Our farrier came this morning, which was a good thing as Dawn was about to lose a shoe and Maisie wasn't far behind. The combination of prolific (and vicious) flies causing much foot stamping, heat and hard ground, followed by monsoon rains and mud, has done a job on the feet of all the horses. Dawn was only at 5 weeks from last shoeing and Maisie at 4 weeks, but they both had grown a lot of hoof and were in serious need of trims. I can usually hear a loose shoe coming - the loosening shoe usually has a hollower sound than the shoe that's firmly attached. Dawn in particular has a very distinct footfall - she really slaps her feet down and the hollow note is easily heard on the concrete barn aisle - but by this morning she was up to clop, clink, which meant the shoe was just about to come off.

Considering that, our work this morning before the farrier got here was only at the walk. She wanted to walk off from the mounting block - and my daughter confirmed she'd been mounting Dawn (my daughter rides bareback) while she was moving and Dawn apparently thought standing still for me was no longer part of the program. So when she walked off, I jumped down and we went back to the block for another go - this time she stood nicely on a loose rein while I got on and settled.

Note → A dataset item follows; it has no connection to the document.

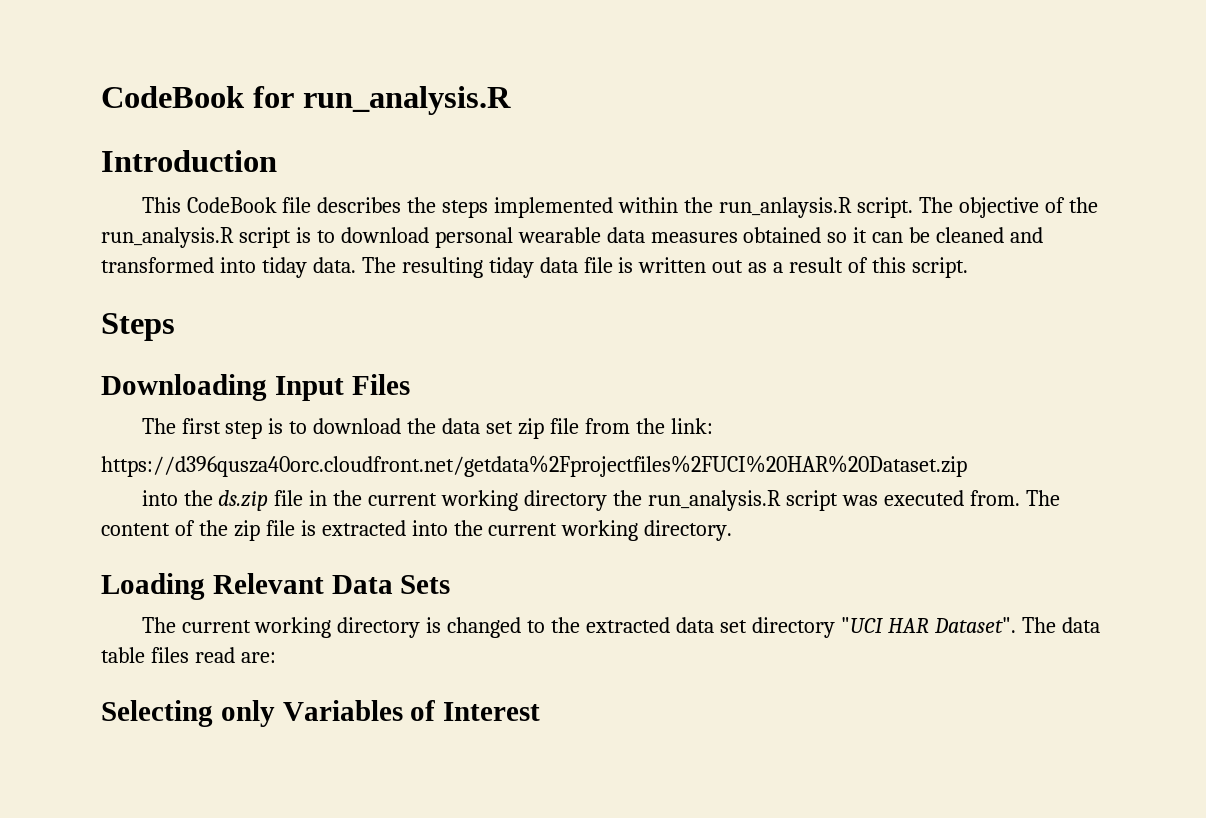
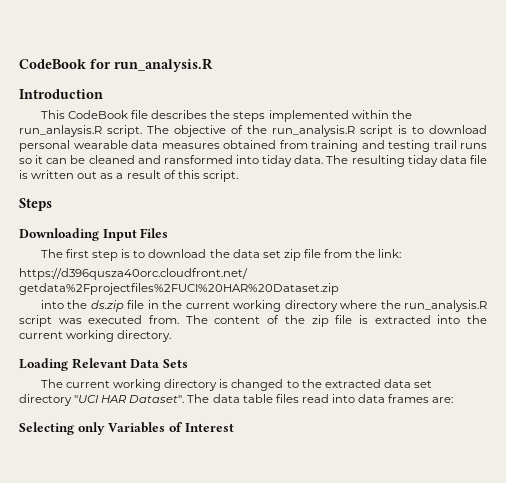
(822, 235) none -> [279,140,487,152] from training and testing trail runs
[101,257,214,273] transformed -> [163,155,233,164] ransformed
(608, 500) none -> [340,300,378,309] where
(235, 655) none -> [331,394,430,403] into data frames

Then we did a bunch of things - softening work, transitions, figures, changes of stride length within the walk, and some backing. I find more and more that walk work is really an important foundation for everything else, and that you can work on all sorts of things, including relaxation, straightness and rhythm, at the walk and then find that the work translates well to other gaits. I also think establishing a good quality walk, halt and back and the transitions between them is very important as it sets the tone for everything else. To me, watching a horse move at liberty, in hand or under saddle at the walk tells a lot about the horse, its soundness and athletic potential and the nature of the horse's training and interaction with the rider.

After our walking warm-up, Dawn and I worked on some more lateral work, starting with turn on the haunches to the left. I kept my focus on the feeling of "up and over", which creates an opening for the shoulders to move into. Once that was going well - we'd been doing a little work on it for several sessions - we did the same thing to the right. Each set was interspersed with walking around on a loose rein when she took several really nice steps. Then we did some work on turn on the forehand in both directions - she finds this easier than turn on the haunches.

Then we did some sets of walking down the long side, halting and then moving directly into a 180-degree turn on the haunches to reverse direction, then walk back and do a turn on the haunches to the other side to reverse direction again. This exercise can also be done without the halt, but it helps get the weight on the hindquarters. When we're doing turn on the haunches, I try to be sure that the hind end is active - think walk pirouette where both hind feet move, but in a very small circle. Then I threw in some turns on the forehand for do a 180. The trick with this I find is precision, combined with softness - if tension or bracing or pushing enters into the equation, things no longer flow smoothly. This is a fun exercise, since you can do 45, 90, 180 or any other sort of change of direction you want, all over the arena, and mixing up the directions and movements. A pretty good day's work for only being able to walk!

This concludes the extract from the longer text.